On October 6, 2021, the county was afflicted by a flood which killed four people in the village of Jingpo (荆坡村) in the town of Pucheng.

== Geography ==
The county's highest point is Wulu Mountain (五鹿山 (Wǔlù Shān)), which reaches 1946 m in height.

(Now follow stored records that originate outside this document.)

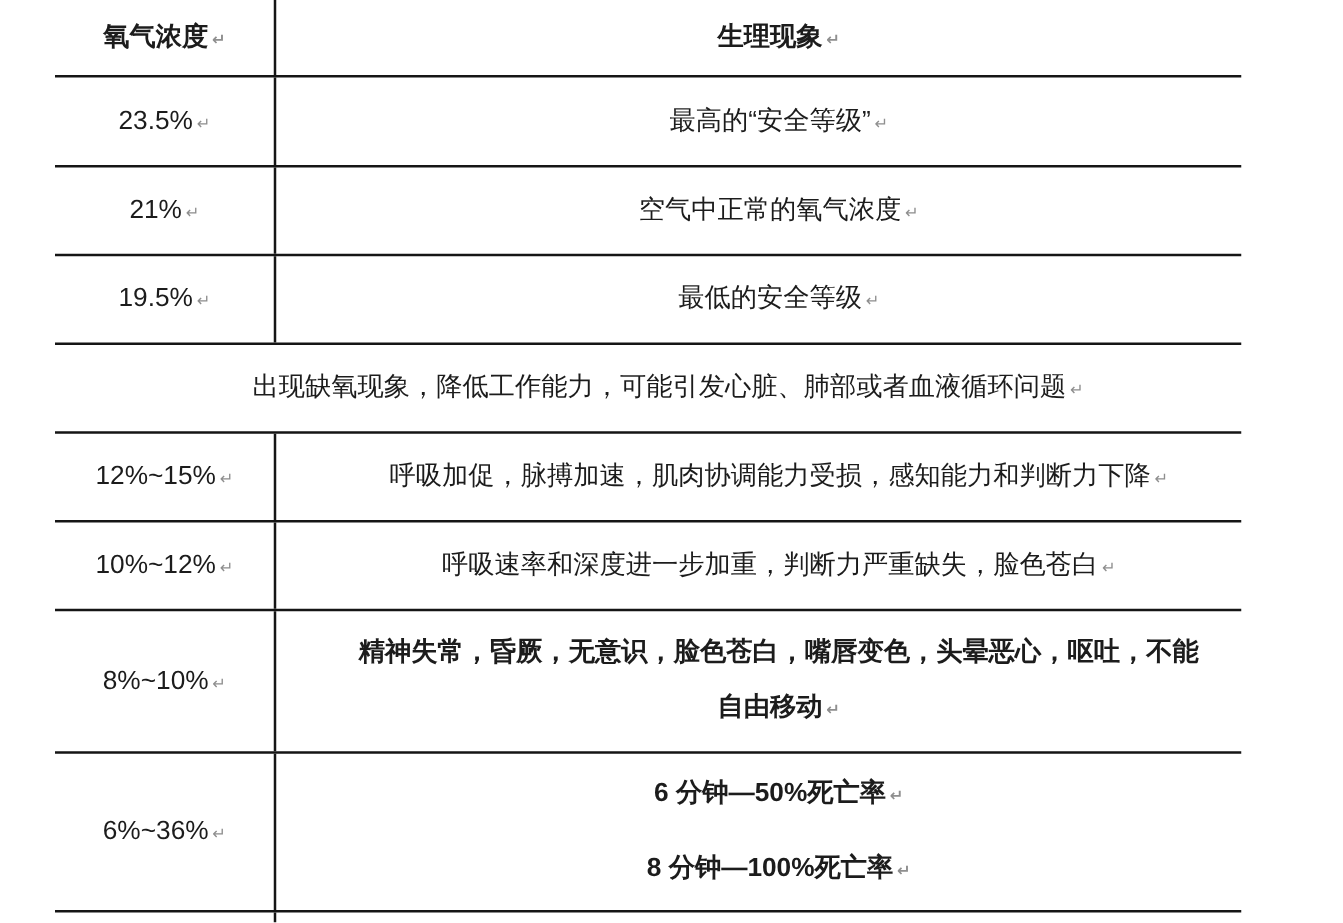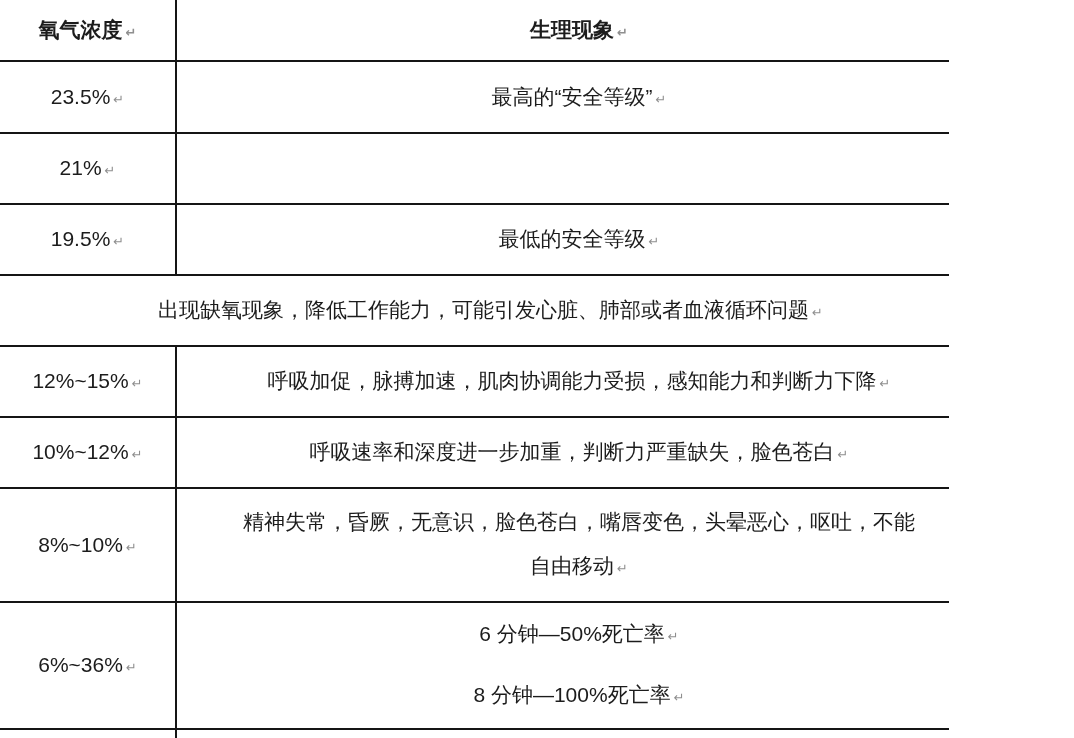--- a/index.html
+++ b/index.html
@@ -20,6 +20,7 @@
     left: 0;
     top: 0;
     width: 949px;
+    padding-left: 44px;
   }
   .row {
     display: flex;

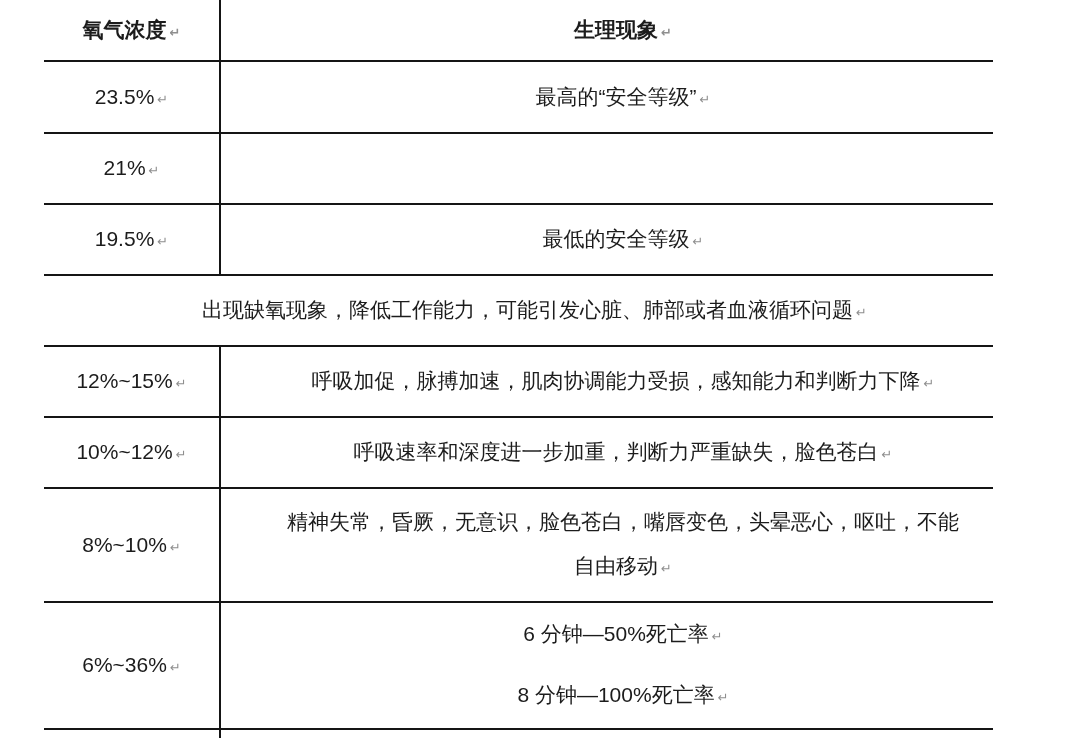--- a/index.html
+++ b/index.html
@@ -101,6 +101,9 @@
     <div class="cell left">
       <div class="txt"><span>21%</span><span class="pmark">↵</span></div>
     </div>
+    <div class="cell right">
+      <div class="txt"><span>空气中正常的氧气浓度</span><span class="pmark">↵</span></div>
+    </div>
   </div>
 
   <div class="row h71">

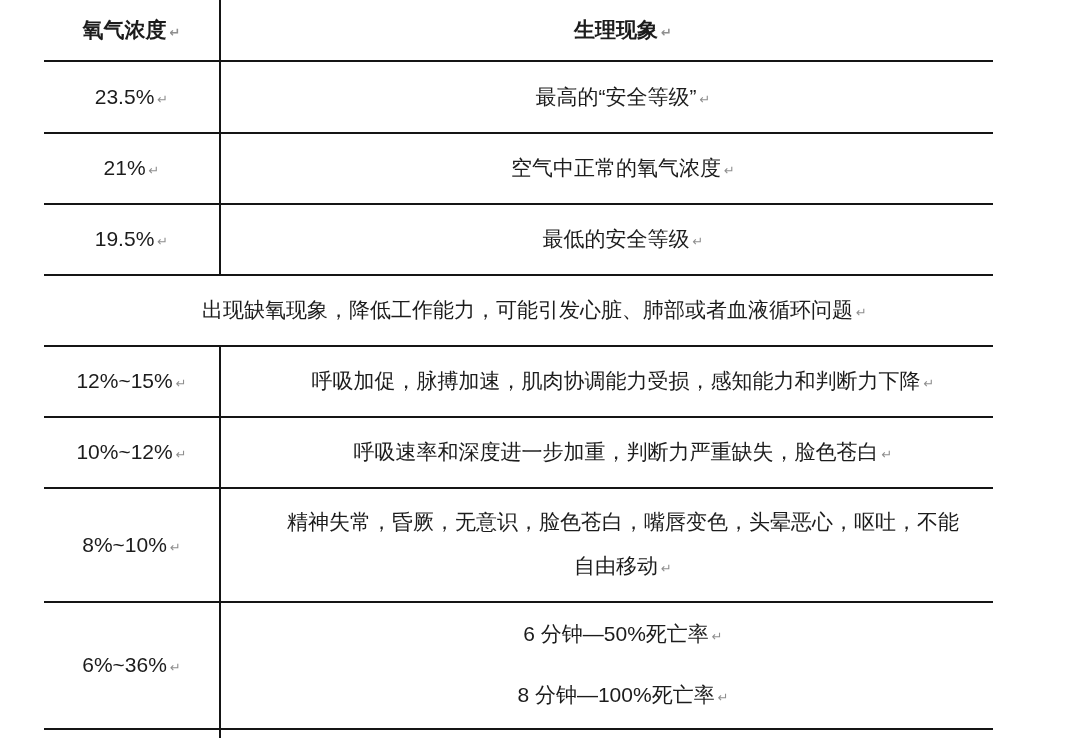--- a/index.html
+++ b/index.html
@@ -64,7 +64,7 @@
     font-weight: bold;
     font-size: 21px;
   }
-  .line { white-space: nowrap; }
+  .line { white-space: nowrap; font-weight: bold; }
   .lines-tight .line { line-height: 44px; }
   .lines-loose .line { line-height: 58px; }
   .pmark {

The county's lowest point is 790 m in height.

The Xinshui River flows through Pu County, as does a number of its tributaries.

==Climate==

Climate data for Puxian, elevation 1,031 m (3,383 ft), (1991–2020 normals, extremes 1981–present)
| Month | Jan | Feb | Mar | Apr | May | Jun | Jul | Aug | Sep | Oct | Nov | Dec | Year |
| Record high °C (°F) | 16.5 (61.7) | 24.7 (76.5) | 28.1 (82.6) | 34.4 (93.9) | 36.0 (96.8) | 38.1 (100.6) | 38.5 (101.3) | 36.0 (96.8) | 25.8 (78.4) | 29.3 (84.7) | 25.1 (77.2) | 17.8 (64.0) | 38.5 (101.3) |
| Mean daily maximum °C (°F) | 1.1 (34.0) | 5.8 (42.4) | 12.4 (54.3) | 19.7 (67.5) | 24.6 (76.3) | 28.6 (83.5) | 29.4 (84.9) | 27.6 (81.7) | 22.8 (73.0) | 16.8 (62.2) | 9.6 (49.3) | 2.6 (36.7) | 16.8 (62.2) |
| Daily mean °C (°F) | −6.1 (21.0) | −1.7 (28.9) | 4.5 (40.1) | 11.5 (52.7) | 16.7 (62.1) | 20.9 (69.6) | 22.7 (72.9) | 21.0 (69.8) | 15.9 (60.6) | 9.4 (48.9) | 2.2 (36.0) | −4.4 (24.1) | 9.4 (48.9) |
| Mean daily minimum °C (°F) | −11.3 (11.7) | −7.2 (19.0) | −1.7 (28.9) | 4.3 (39.7) | 9.2 (48.6) | 13.9 (57.0) | 17.2 (63.0) | 16.1 (61.0) | 10.9 (51.6) | 4.2 (39.6) | −2.7 (27.1) | −9.3 (15.3) | 3.6 (38.5) |
| Record low °C (°F) | −23.9 (−11.0) | −21.9 (−7.4) | −17.7 (0.1) | −9.7 (14.5) | −0.9 (30.4) | 4.6 (40.3) | 10.2 (50.4) | 7.1 (44.8) | −1.1 (30.0) | −7.8 (18.0) | −19.6 (−3.3) | −23.6 (−10.5) | −23.9 (−11.0) |
| Average precipitation mm (inches) | 3.8 (0.15) | 6.0 (0.24) | 10.7 (0.42) | 28.6 (1.13) | 42.2 (1.66) | 61.9 (2.44) | 119.9 (4.72) | 101.9 (4.01) | 69.4 (2.73) | 40.1 (1.58) | 16.4 (0.65) | 3.0 (0.12) | 503.9 (19.85) |
| Average precipitation days (≥ 0.1 mm) | 3.3 | 3.5 | 4.6 | 6.1 | 7.7 | 9.4 | 13.3 | 12.1 | 10.1 | 7.4 | 4.6 | 2.6 | 84.7 |
| Average snowy days | 4.2 | 4.6 | 2.8 | 0.4 | 0 | 0 | 0 | 0 | 0 | 0.1 | 2.3 | 3.4 | 17.8 |
| Average relative humidity (%) | 57 | 54 | 50 | 49 | 53 | 60 | 72 | 75 | 74 | 69 | 62 | 56 | 61 |
| Mean monthly sunshine hours | 177.0 | 171.4 | 201.6 | 224.4 | 243.9 | 230.8 | 216.3 | 195.8 | 173.6 | 183.1 | 173.5 | 183.0 | 2,374.4 |
| Percentage possible sunshine | 57 | 55 | 54 | 57 | 56 | 53 | 49 | 47 | 47 | 53 | 57 | 61 | 54 |
Source: China Meteorological Administration

== Administrative divisions ==
Pu County administers four towns and five townships.

=== Towns ===
The county's four towns are Pucheng, Xueguan, Heilongguan, and Kecheng.

=== Townships ===
The county's five townships are Shanzhong Township, Guxian Township, Hongdao Township, Qiaojiawan Township, and Tailin Township.

== Demographics ==
According the 2010 Chinese census, the county had a population of 107,339, up from the 98,860 reported in the 2000 Chinese census. The county had an estimated population of about 80,000 as of 1996.